• _TASK TO COMPLETE_
Using the material below, print the line that contains "2021-05-31: 0.009 -> 0.007", the line that contains "2021-09-30: none -> -0.0137", and every line in between, exactly and nothing else.

INPUT section start

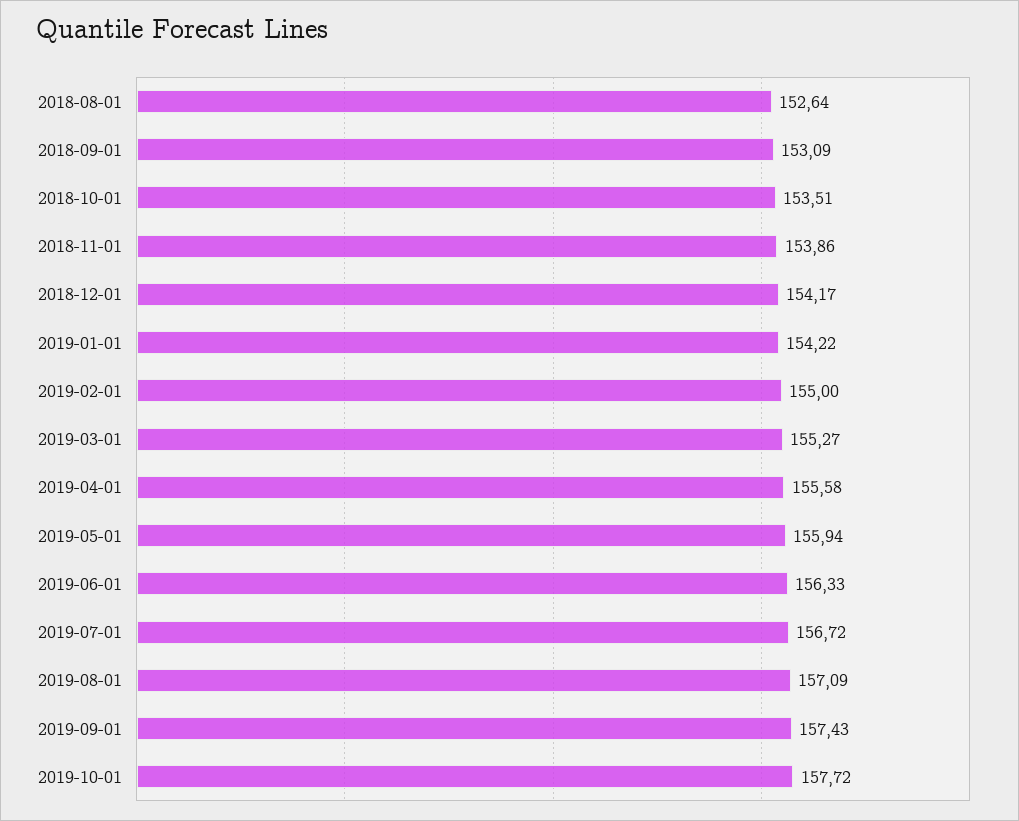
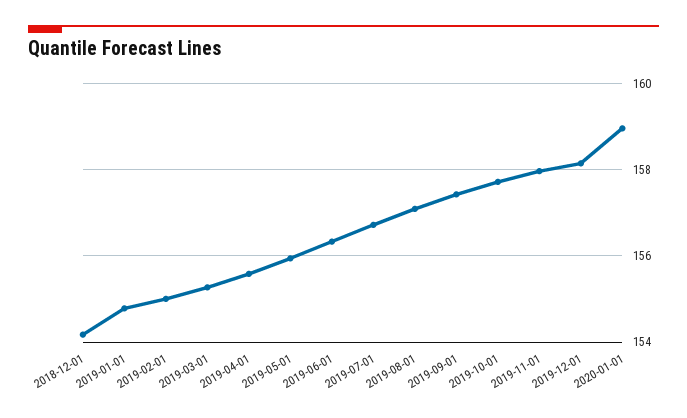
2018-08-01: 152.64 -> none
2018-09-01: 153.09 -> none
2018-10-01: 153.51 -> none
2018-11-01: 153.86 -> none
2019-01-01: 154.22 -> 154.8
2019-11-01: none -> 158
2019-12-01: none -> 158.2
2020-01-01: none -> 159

INPUT section end
INPUT section start

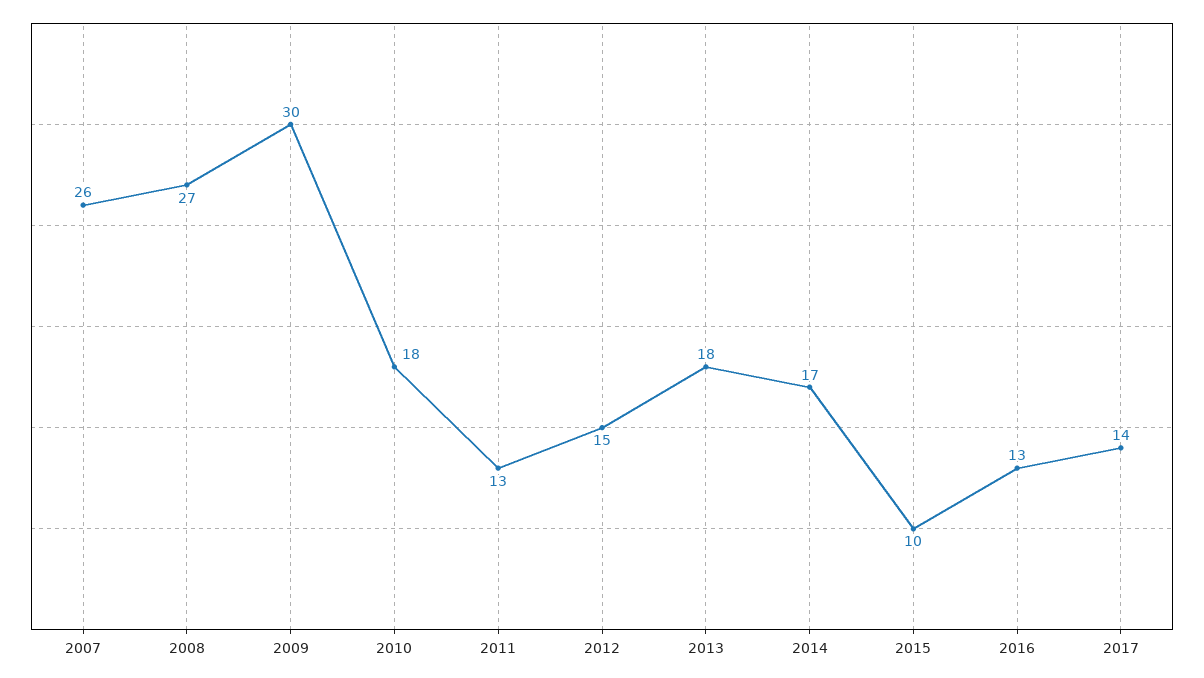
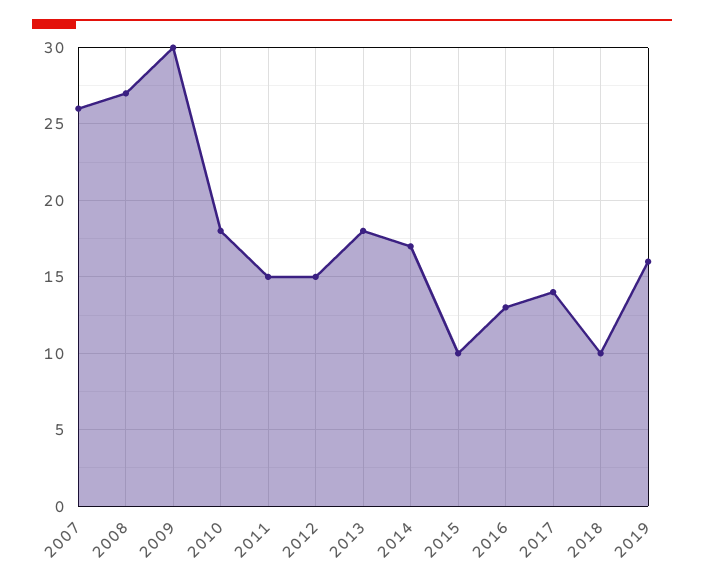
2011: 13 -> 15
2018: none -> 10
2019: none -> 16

INPUT section end
INPUT section start

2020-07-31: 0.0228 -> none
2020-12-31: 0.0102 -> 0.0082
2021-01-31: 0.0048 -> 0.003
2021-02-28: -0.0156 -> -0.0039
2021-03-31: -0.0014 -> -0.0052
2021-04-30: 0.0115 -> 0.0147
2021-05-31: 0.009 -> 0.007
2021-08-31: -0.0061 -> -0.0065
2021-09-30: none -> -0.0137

INPUT section end

• _EXERCISE ANSWER_
2021-05-31: 0.009 -> 0.007
2021-08-31: -0.0061 -> -0.0065
2021-09-30: none -> -0.0137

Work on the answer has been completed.